In the course of his submissions, the applicant in the first application asserted that, he being a police officer, the staff union representing the police had never, to his knowledge, participated in negotiations to set terms and conditions of employment. I do not know whether that is or is not the case. But the Convention, of course, does not seek participation by each and every sector of a state's public service. The principle of a limited number of representatives acting for the service as a whole has never been criticised.
In terms of the 1968 agreement, if deadlock is reached in connection with any proposed material change to conditions of service then, as I understand it, a two-stage process may be followed: first, administrative channels are used to see if, by this process of negotiation, an agreement can be reached and, if this fails then, second, an independent committee of inquiry may be appointed to report as to its views. In this regard, s.7 of the 1968 agreement provides that:
.... existing administrative channels shall first be used in an effort to enable agreement to be reached, failing which an independent Committee of Inquiry will be appointed by the Chief Executive, provided the Chief Executive so decides or the Associations so request, and provided the matter in dispute is not one which, in the opinion of the Chief Executive:
is a matter of settled public policy; or
affects the security of the Hong Kong Special Administrative Regions ...
The Chief Executive may therefore decline to appoint a committee of inquiry if the issue in dispute is considered to be trivial; that is, of no real effect or consequence, if it affects what may be termed national security or if it is considered to relate to an issue which has already been determined and acted upon in the past and has therefore become a 'matter of settled public policy'.
As I have indicated, the findings of a committee of inquiry are not binding.

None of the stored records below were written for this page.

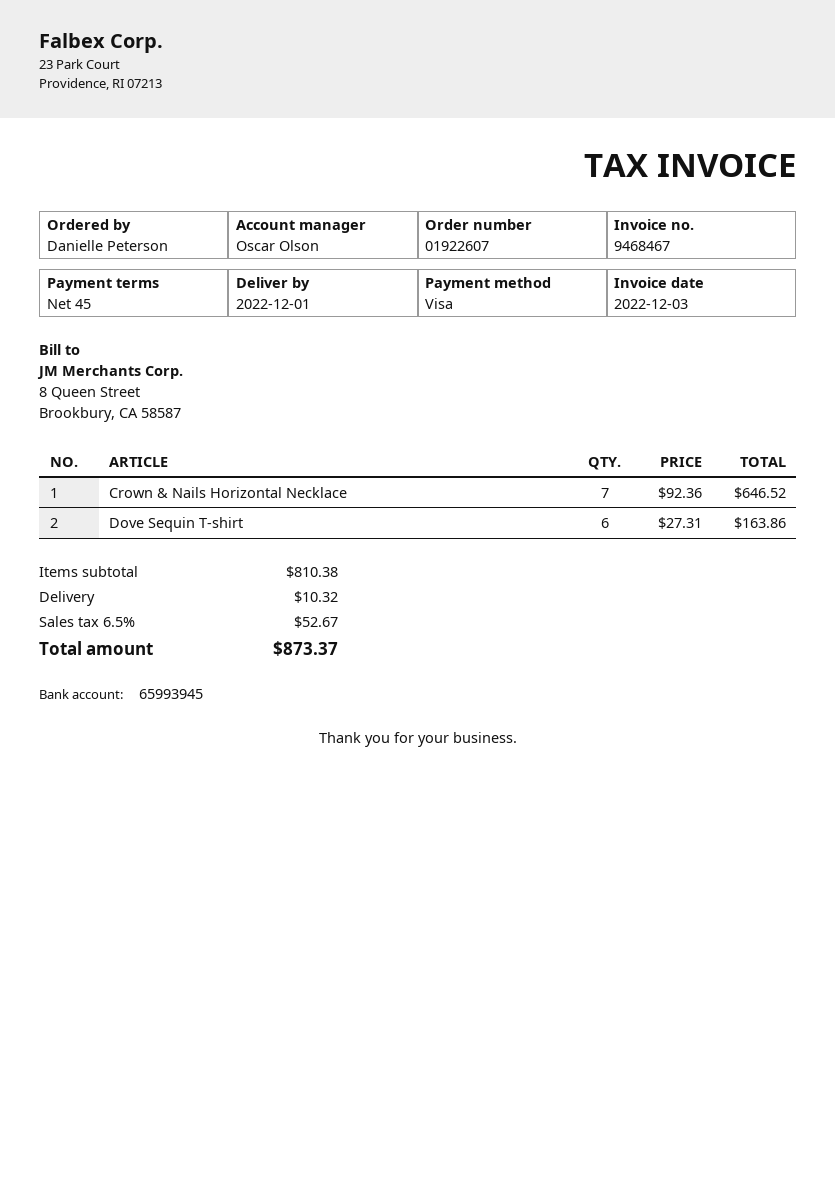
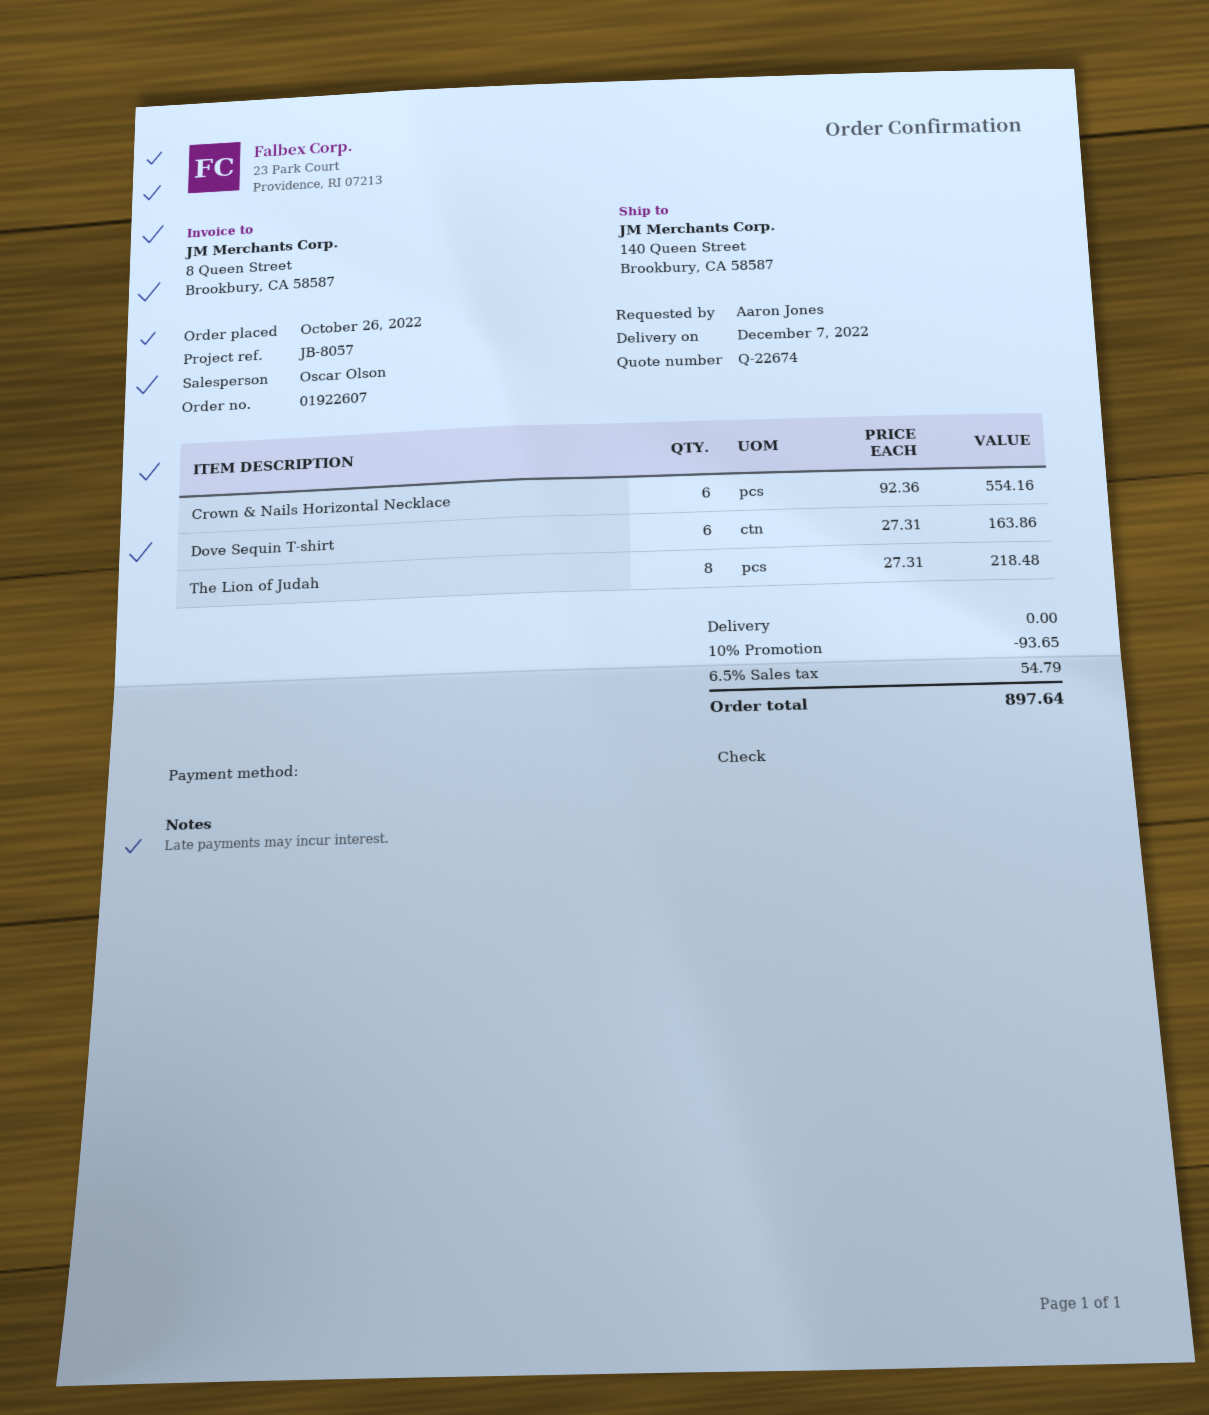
delivery date: 2022-12-01 -> 2022-12-07
ordered by: Danielle Peterson -> Aaron Jones
payment method: Visa -> cheque
Crown & Nails Horizontal Necklace: 7 x 92.36 = 646.52 -> 6 x 92.36 = 554.16
The Lion of Judah: none -> 8 x 27.31 = 218.48
discount: none -> 10% = 93.65
shipping: 10.32 -> 0.00
tax: 6.5% = 52.67 -> 6.5% = 54.79
total: 873.37 -> 897.64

In this regard, s.12(2) of the 1968 agreement reads:
The recommendations of a Committee of Inquiry (including recommendations concerning dates of implementation) will be subject to any decision thereon by the Chief Executive-in-Council and/or the Legislative Council or the Finance Committee thereof whenever the Chief Executive considers that reference to any of those bodies is necessary. In matters not requiring such reference, the recommendations of the Committee of Inquiry will be binding on the Government of the Hong Kong Special Administrative Region and the Associations provided they are acceptable to both parties.
As I see it, therefore, in broad terms, the procedural system that has been set in place is to the following effect:
The Executive, having proposed a change, consults with the staff unions; that is, enters into negotiations with them.
If agreement is not reached by that method of consultation, then an attempt is made through existing administrative channels to reach an agreement, again by way of consultation.
If that fails, and a request is made, the Chief Executive may, but is not obliged, appoint a committee of inquiry to advise on the dispute.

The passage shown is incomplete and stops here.